RECORDS FOR THIS EXERCISE section start
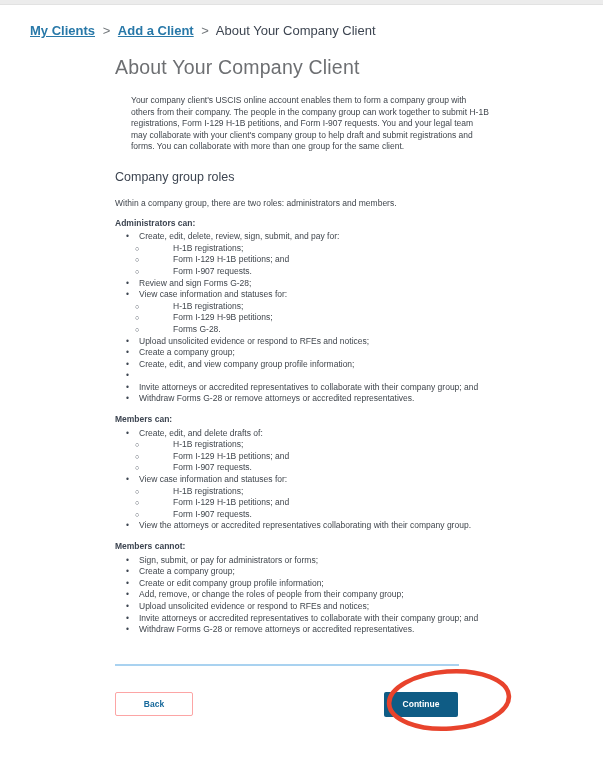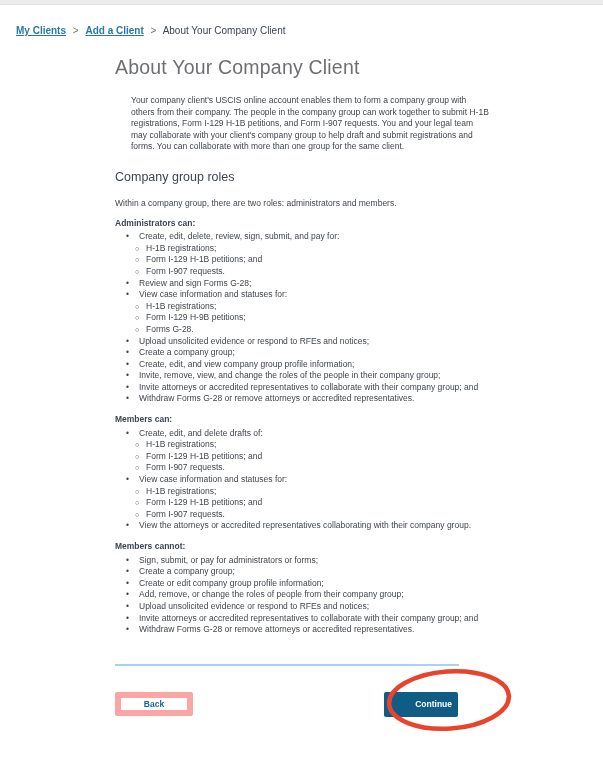"My Clients > Add a" .breadcrumb { font-size: 10px -> 13px; padding: 21px 0 0 16px -> 21px 0 0 30px }
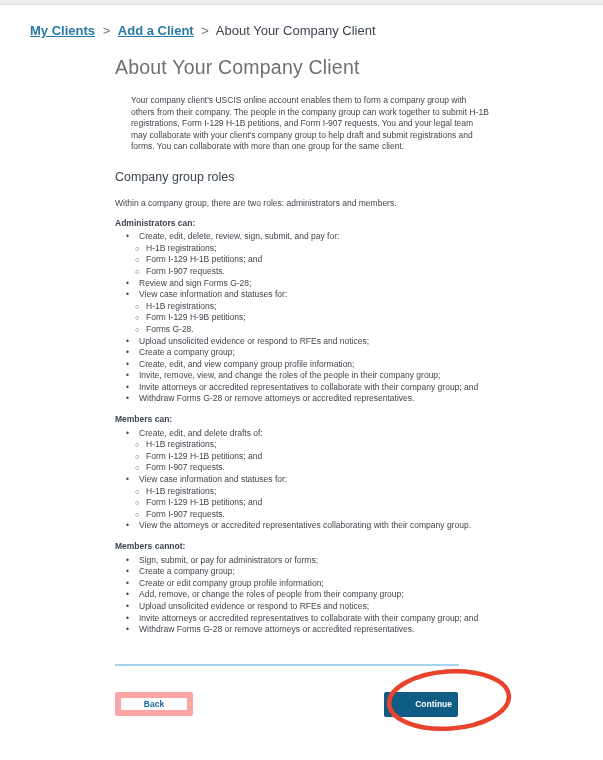"H-1B registrations;" .l2 { gap: none -> 27px }
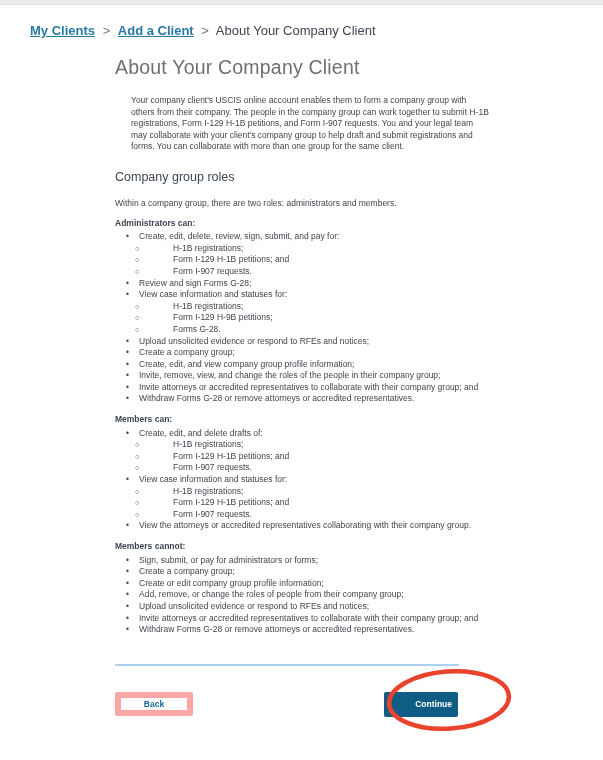"Invite, remove, view, and change" span.li-text { html: <span>Invite, remove, view, and change the roles of the people in their company group;</span> -> none }
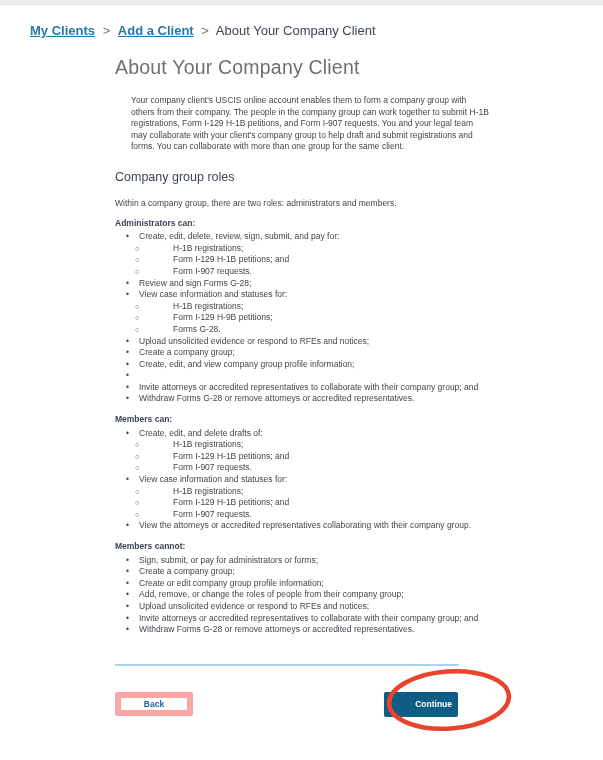"Back" .btn-back { border: 6px solid #fca5a5 -> 1px solid #fca5a5 }
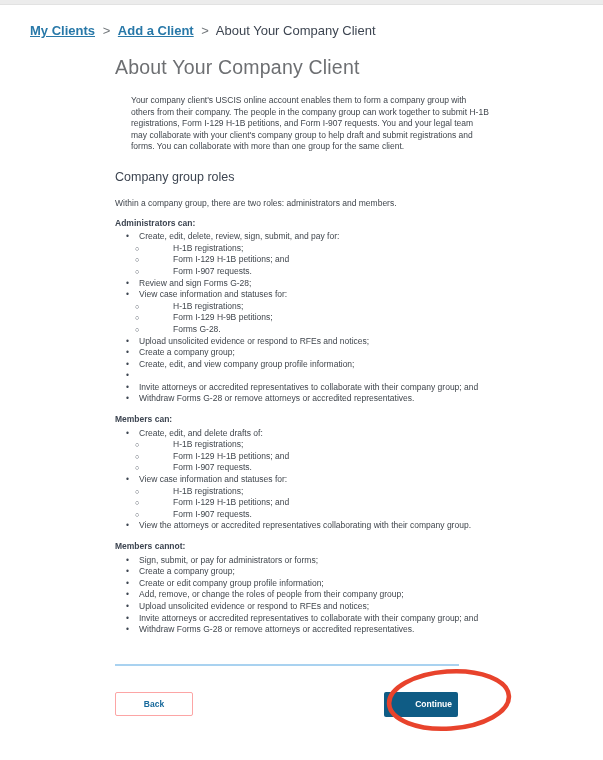"Continue" .btn-continue { text-align: right -> none }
RECORDS FOR THIS EXERCISE section end
What is needed is an exact repetition of every entry, without the pictures.

"My Clients > Add a" .breadcrumb { font-size: 10px -> 13px; padding: 21px 0 0 16px -> 21px 0 0 30px }
"H-1B registrations;" .l2 { gap: none -> 27px }
"Invite, remove, view, and change" span.li-text { html: <span>Invite, remove, view, and change the roles of the people in their company group;</span> -> none }
"Back" .btn-back { border: 6px solid #fca5a5 -> 1px solid #fca5a5 }
"Continue" .btn-continue { text-align: right -> none }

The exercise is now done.